Methods: A prospective observational study was done to provide a cross-sectional profile of patients triaged away from the emergency unit (EU) and to evaluate their outcome by telephonic survey.

Results: 549 patients were triaged away during the study period. There was no significant difference in the number of male and female patients in the sample. Female patients were significantly younger than males (p = 0.0399). The most common complaint was abdominal pain followed by extremity complaints. Females complained more of abdominal pains (OR 1.87, 95% CI (1.13-3.12); p 0.0094), and males had more extremity complaints (OR 2.42, 95% CI (1.45 - 4.09); p = 0.0003). Only 42 patients were available for telephonic follow-up; 66% of them received care on the same day at another treatment facility. No patients that were available for follow up had died due to their presenting complaint or needed to be referred back.

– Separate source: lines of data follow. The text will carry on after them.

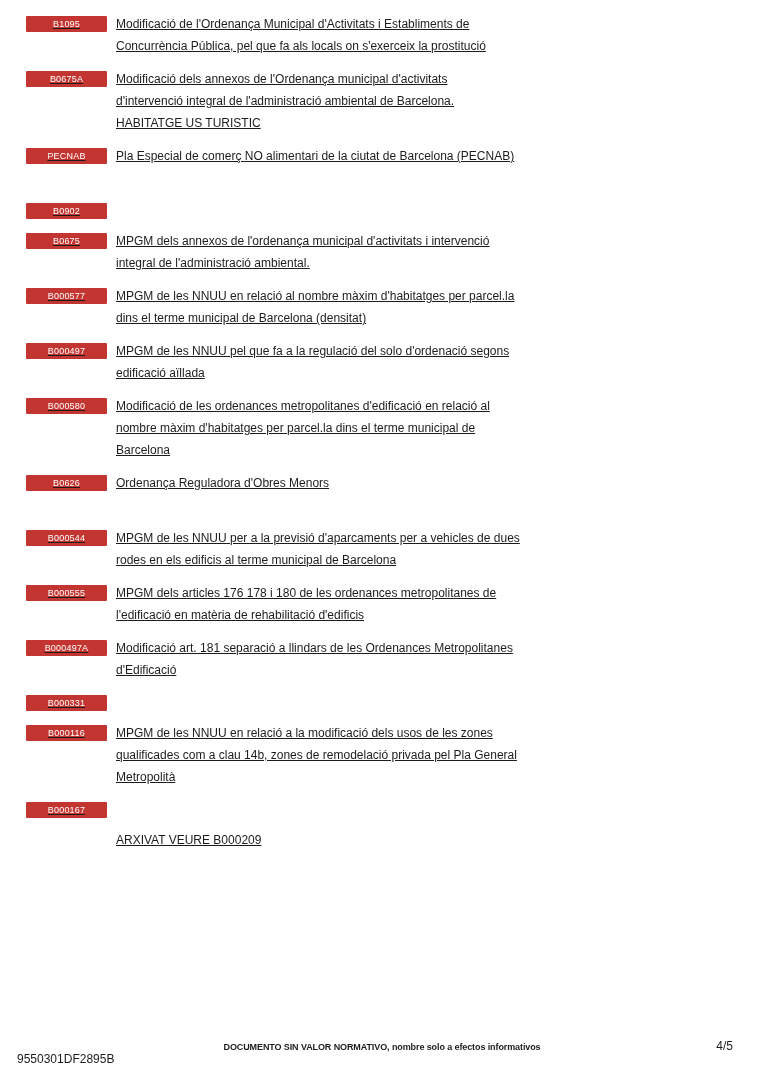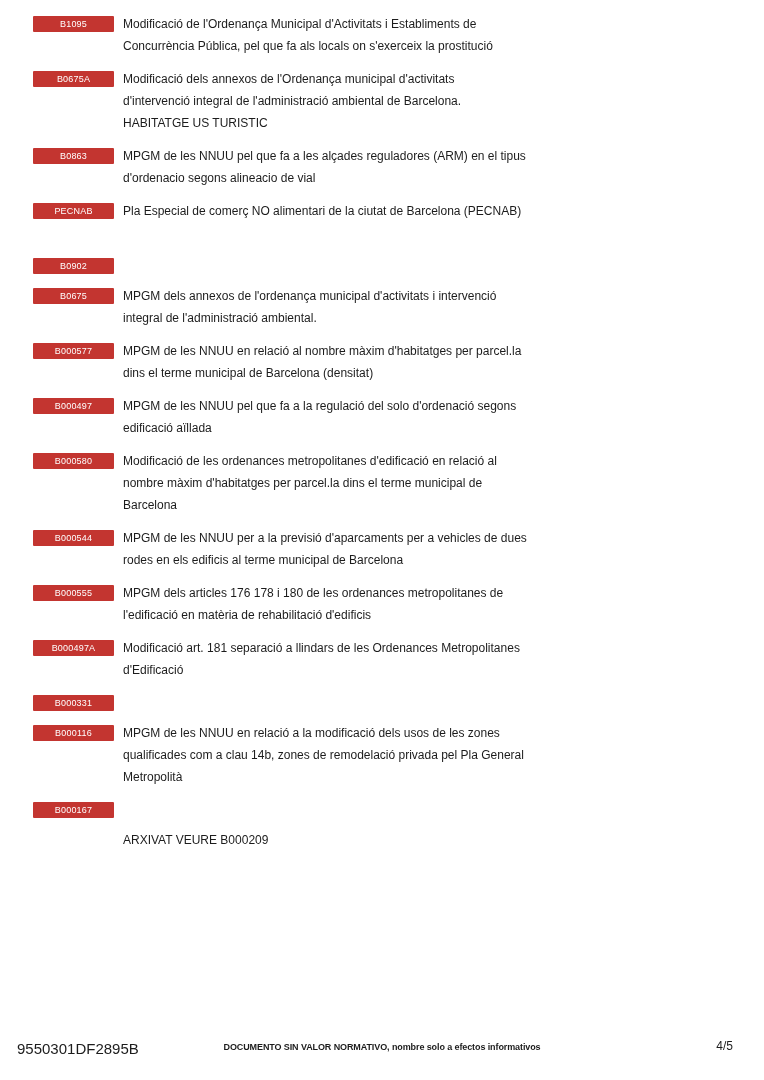--- a/index.html
+++ b/index.html
@@ -13,21 +13,22 @@
     position: relative;
     overflow: hidden;
   }
   .page {
     position: relative;
     width: 764px;
     height: 1080px;
     background: #ffffff;
   }
   .items {
-    padding: 13px 0 0 33px;
+    padding: 13px 0 0 26px;
+    text-decoration: underline;
   }
   .item {
     display: flex;
     align-items: flex-start;
     margin-bottom: 11px;
   }
   .badge {
     box-sizing: border-box;
     width: 81px;
     min-width: 81px;
@@ -57,22 +58,22 @@
   .footer {
     position: absolute;
     left: 0;
     top: 1036px;
     width: 764px;
     height: 24px;
   }
   .footer .ref {
     position: absolute;
     left: 17px;
-    top: 4px;
-    font-size: 15px;
+    top: 16px;
+    font-size: 12px;
   }
   .footer .notice {
     position: absolute;
     left: 50%;
     transform: translateX(-50%);
     top: 6px;
     font-size: 9px;
     font-weight: bold;
     letter-spacing: -0.1px;
     white-space: nowrap;
@@ -96,25 +97,20 @@
 Concurrència Pública, pel que fa als locals on s'exerceix la prostitució</span>
     </div>
 
     <div class="item">
       <span class="badge">B0675A</span>
       <span class="text">Modificació dels annexos de l'Ordenança municipal d'activitats
 d'intervenció integral de l'administració ambiental de Barcelona.
 HABITATGE US TURISTIC</span>
     </div>
 
-    <div class="item">
-      <span class="badge">B0863</span>
-      <span class="text">MPGM de les NNUU pel que fa a les alçades reguladores (ARM) en el tipus
-d'ordenacio segons alineacio de vial</span>
-    </div>
 
     <div class="item">
       <span class="badge">PECNAB</span>
       <span class="text">Pla Especial de comerç NO alimentari de la ciutat de Barcelona (PECNAB)</span>
     </div>
 
     <div class="item">
       <span class="badge">B0902</span>
     </div>
 
@@ -136,20 +132,24 @@
 edificació aïllada</span>
     </div>
 
     <div class="item">
       <span class="badge">B000580</span>
       <span class="text">Modificació de les ordenances metropolitanes d'edificació en relació al
 nombre màxim d'habitatges per parcel.la dins el terme municipal de
 Barcelona</span>
     </div>
 
+    <div class="item">
+      <span class="badge">B0626</span>
+      <span class="text">Ordenança Reguladora d'Obres Menors</span>
+    </div>
 
     <div class="item">
       <span class="badge">B000544</span>
       <span class="text">MPGM de les NNUU per a la previsió d'aparcaments per a vehicles de dues
 rodes en els edificis al terme municipal de Barcelona</span>
     </div>
 
     <div class="item">
       <span class="badge">B000555</span>
       <span class="text">MPGM dels articles 176 178 i 180 de les ordenances metropolitanes de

Conclusions: The typical patient triaged away was a 40-year-old female from the hospital’s referral area with abdominal pain. This study indicated that the method of triage may be safe to determine which patients can be deferred from a central hospital to a lower level of care. There were various limitations to this study; hence, the findings of this study should be interpreted with caution.

(Full text available online at

S Afr Fam Pract 2015; DOI: 10.1080/20786190.2015.1024013


Triage; South African Triage Scale (SATS);Medical Early Warning Score (MEWS);Emergency Unit (EU)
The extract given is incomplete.